A Site of Special Scientific Interest (SSSI) is a conservation designation denoting a protected area in Wales, as elsewhere in United Kingdom. SSSIs are the basic building block of site-based nature conservation legislation and most other legal nature/geological conservation designations in Great Britain are based upon them, including national nature reserves, Ramsar sites, Special Protection Areas, and Special Areas of Conservation. Sites notified for their biological interest are known as Biological SSSIs, and those notified for geological or physiographic interest are Geological SSSIs. Many SSSIs are notified for both biological and geological interest.

== Background ==
SSSIs in the UK are notified using the concept of an Area of Search (AOS), an area of between 400 km2 and 4000 km2 in size. The Areas of Search were conceived and developed between 1975 and 1979 by the Nature Conservancy Council (NCC), based on regions created by the Local Government Act 1972. Whereas England had its Areas of Search based on 46 counties, those in Wales were based on a combination of the counties and smaller districts. In 1974, Wales was divided into 8 counties, with 37 districts. The NCC created 12 Welsh Areas of Search; they mostly follow county borders, but the larger counties (Dyfed, Powys and Gwynedd) were divided into multiple Areas using district borders. Mid and South Glamorgan were merged into a single AOS, whilst Llanelli district was included in the West Glamorgan AOS.

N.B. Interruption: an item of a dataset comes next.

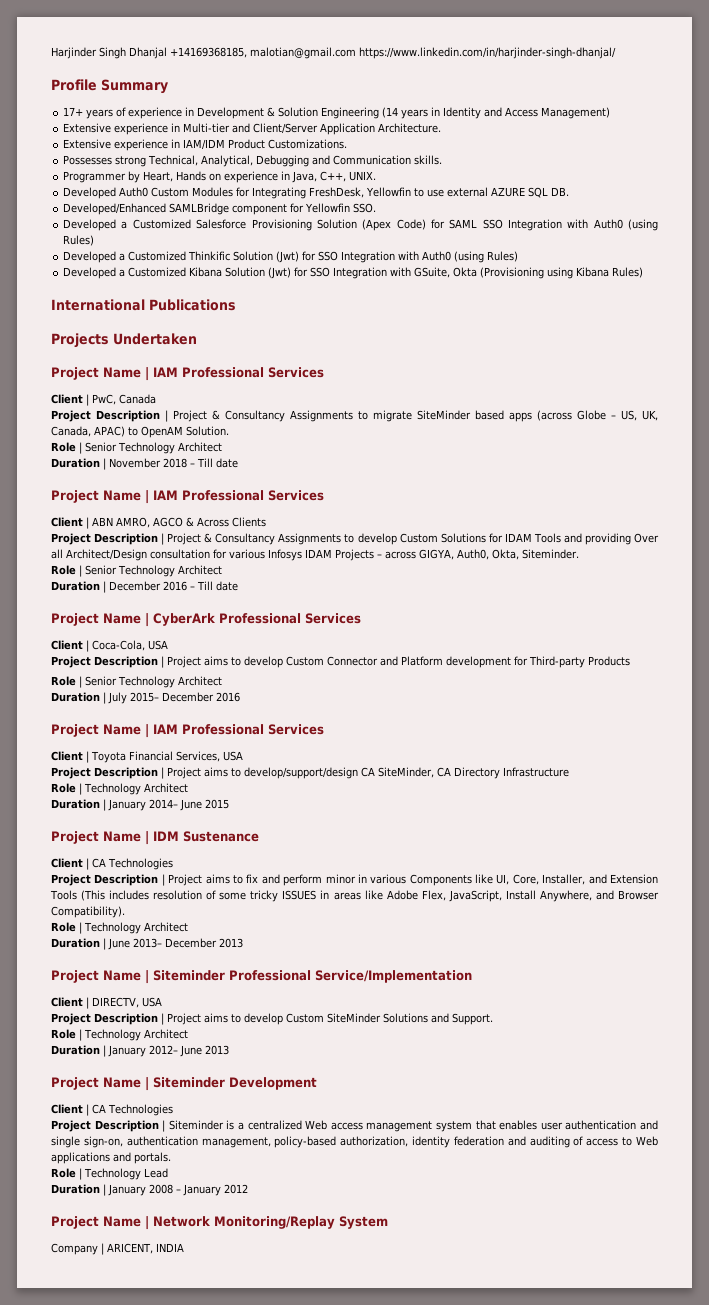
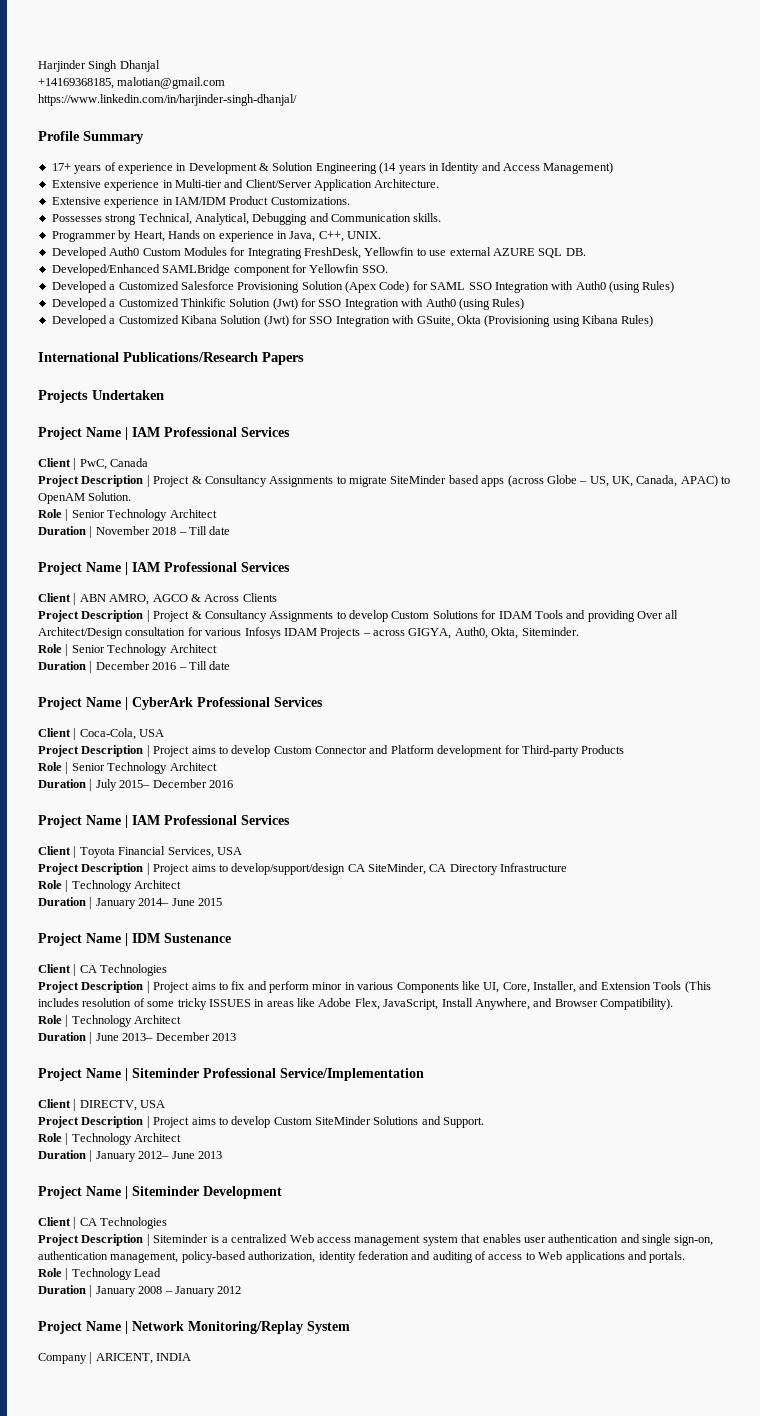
(167, 53) none -> (160, 66) //
(356, 53) none -> (226, 83) //
[149,299,236,311] Publications -> [123,352,304,365] Publications/Research Papers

Due to subsequent local government reorganisation in the UK since 1972, many counties and districts have been divided, merged or renamed. Using the AOS system alone would make it difficult to search for individual SSSI citations via the Countryside Council for Wales (CCW) database without knowing 1972 region divisions. As a result, the CCW groups Welsh SSSIs using the subdivisions of Wales formed in April 1996 by the Local Government (Wales) Act 1994, resulting in 22 principal areas.

For SSSIs elsewhere in the UK, see List of SSSIs by Area of Search.

There are between 1,019 (as of 2017) and 1,078 (as of 2021) sites of special scientific interest in Wales, accounting for 235000 ha, making up over 12% of Wales' land area. The smallest SSSI is the Lesser Horseshoe bat roost in Pembrokeshire (0.004 ha), while the Berwyn mountain range (24321 ha) is the largest. Most SSSIs in Wales are in private ownership, however some are under the ownership and management of local wildlife trusts, or other voluntary conservation bodies. The first SSSI designated in Wales was from 1949. 99 coal tips in Wales are also SSSIs.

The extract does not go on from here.